Fathers Talking about Post-Traumatic Growth

There was more than enough suffering to go around. For the most part, the shock and awe of the original diagnosis had worn off as 49 fathers of special needs children shared their stories at the annual conference of the Washington State Fathers Network in Seattle on October 11.

Most men embrace the role of problem solvers and want to solve the problems of their child’s special needs. But it’s not that simple. The disability is a gritty and unwelcome reality that brings up difficult feelings that are hard to talk about.

For most men, it’s ok to be angry but the sadness and the worry of day-to-day life just stick in our throats. As the men on the opening panel discussion struggled to give voice to their experiences, it seemed that everyone’s heart opened as they listened.

This typical difficulty voicing feelings is often the root of male depression and a huge problem in relationships.  The diagnosis was not wanted or expected; nonetheless, these guys had fallen in love with their children all over again. Despite and even because of the trauma of diagnosis, accepting a child drastically different from the one expected often makes incredible growth possible.

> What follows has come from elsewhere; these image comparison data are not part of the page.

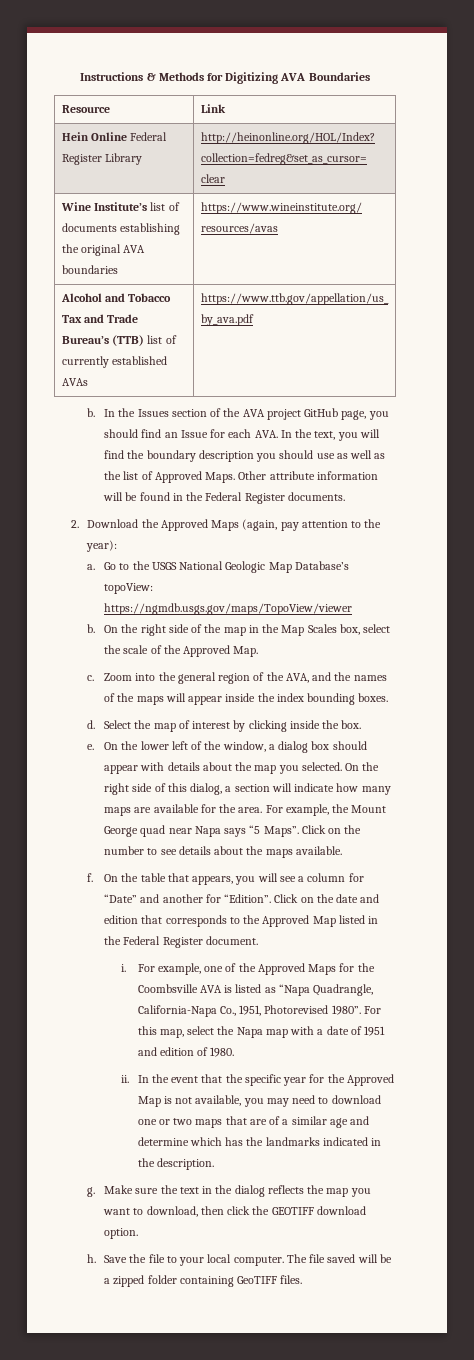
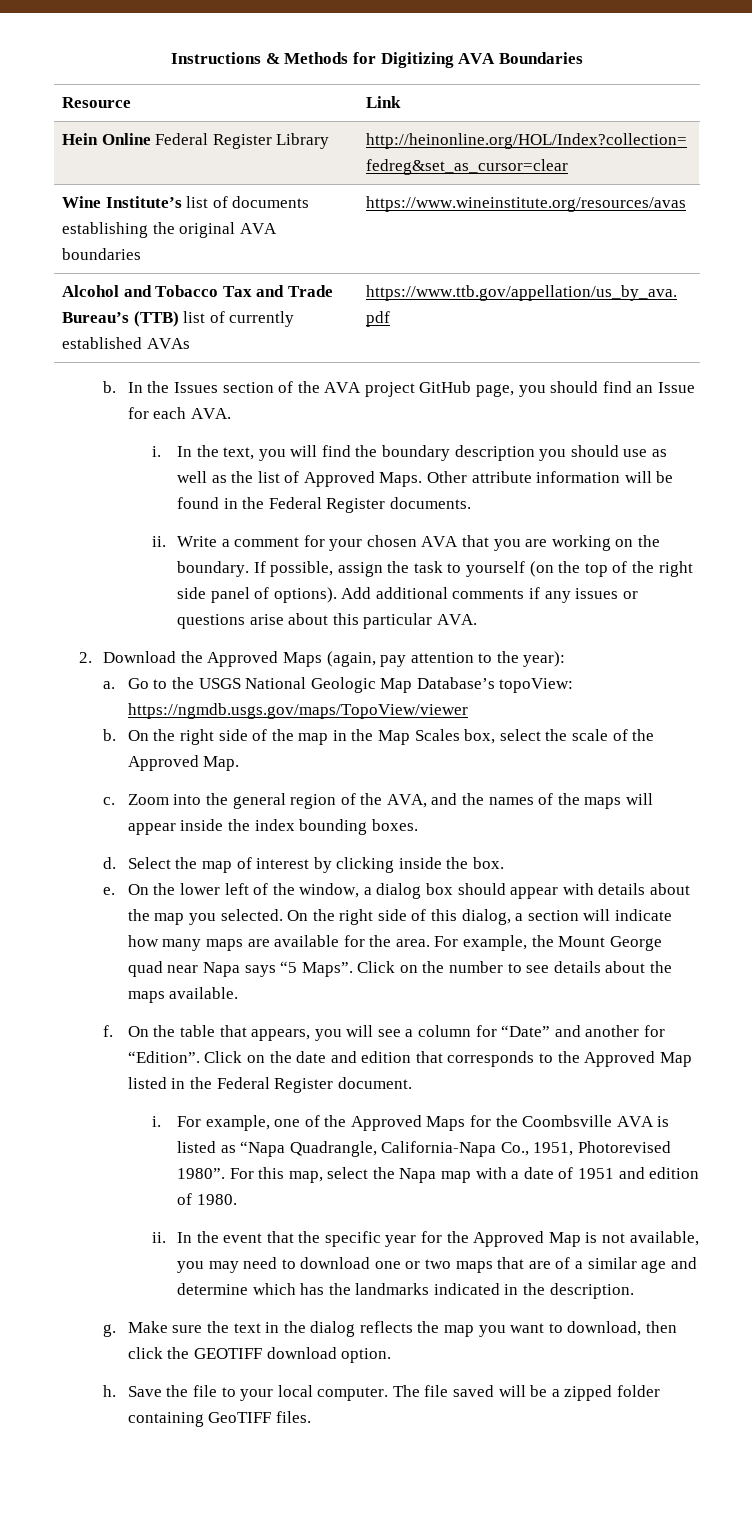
- In the Issues section of the AVA project GitHub page, you should find an Issue for each AVA. In the text, you will find the boundary description you should use as well as the list of Approved Maps.
+ In the Issues section of the AVA project GitHub page, you should find an Issue for each AVA.
+ i. In the text, you will find the boundary description you should use as well as the list of Approved Maps.
+ ii. Write a comment for your chosen AVA that you are working on the boundary. If possible, assign the task to yourself (on the top of the right side panel of options). Add additional comments if any issues or questions arise about this particular AVA.

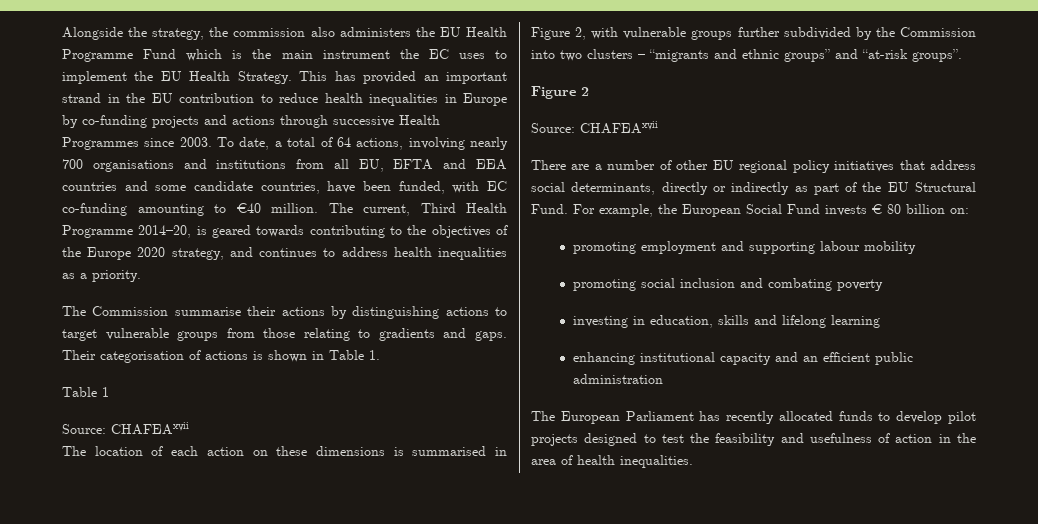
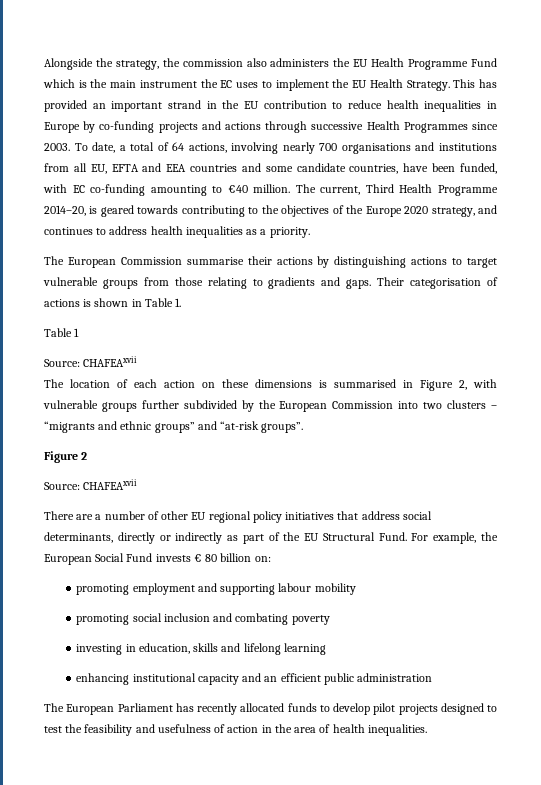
- The Commission summarise their actions by distinguishing actions to target vulnerable groups from those relating to gradients and gaps.
+ The European Commission summarise their actions by distinguishing actions to target vulnerable groups from those relating to gradients and gaps.
- The location of each action on these dimensions is summarised in Figure 2, with vulnerable groups further subdivided by the Commission into two clusters – “migrants and ethnic groups” and “at-risk groups”.
+ The location of each action on these dimensions is summarised in Figure 2, with vulnerable groups further subdivided by the European Commission into two clusters – “migrants and ethnic groups” and “at-risk groups”.

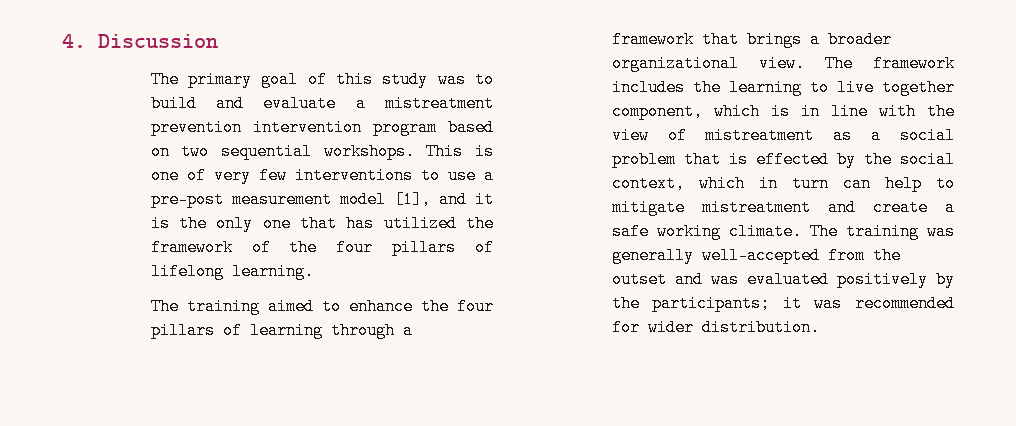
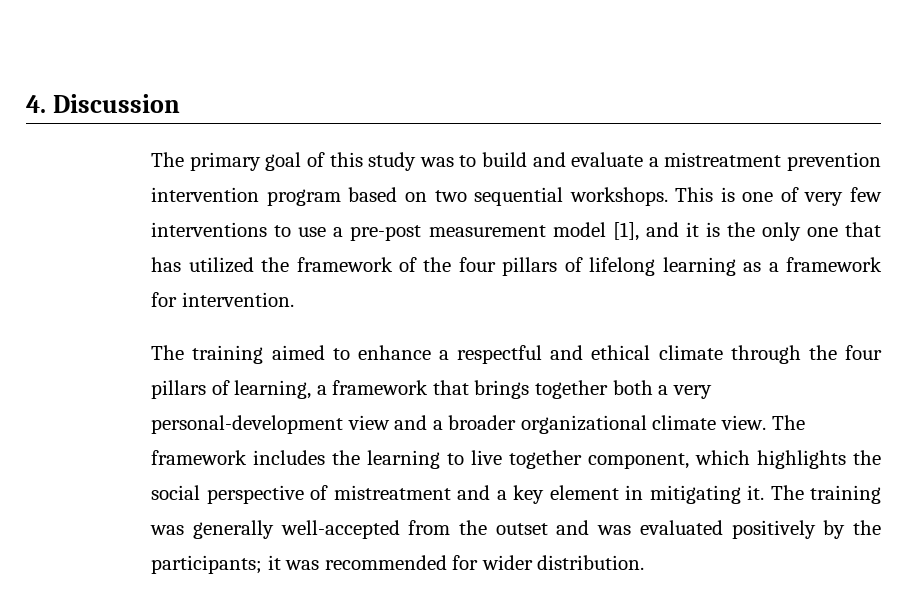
- This is one of very few interventions to use a pre-post measurement model [1], and it is the only one that has utilized the framework of the four pillars of lifelong learning.
+ This is one of very few interventions to use a pre-post measurement model [1], and it is the only one that has utilized the framework of the four pillars of lifelong learning as a framework for intervention.
- The training aimed to enhance the four pillars of learning through a framework that brings a broader organizational view.
+ The training aimed to enhance a respectful and ethical climate through the four pillars of learning, a framework that brings together both a very personal-development view and a broader organizational climate view.
- The framework includes the learning to live together component, which is in line with the view of mistreatment as a social problem that is effected by the social context, which in turn can help to mitigate mistreatment and create a safe working climate.
+ The framework includes the learning to live together component, which highlights the social perspective of mistreatment and a key element in mitigating it.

Learning to speak and listen from the heart can bring us so much closer to our families. Sharing our experiences- whether they are the heartbreaking frustrations or the little breakthroughs and celebrations- is the best medicine for the isolation which is so profound at the beginning of this journey.

During an open mic session, one man shared that his 18-year-old son with autism had just failed his driver’s test. He is determined to pass next time. Learning to drive was a small inconceivable miracle when his son was in early intervention.

The father of a medically fragile daughter with cerebral palsy who is not able to speak shared his anger about the birth injury.  In his next breath, he bragged about how his daughter is 100 pages ahead of the rest of her mainstream class in math.

Another man’s feelings emerged in telling the story of how his son with Down syndrome took over the top bunk when his older brother went away to college. The conversation asking for permission between his sons confirmed their brotherhood and touched everyone listening.

Every day, children with special needs teach parents profound lessons. That growth from the original trauma forges a loving identity we can be proud of.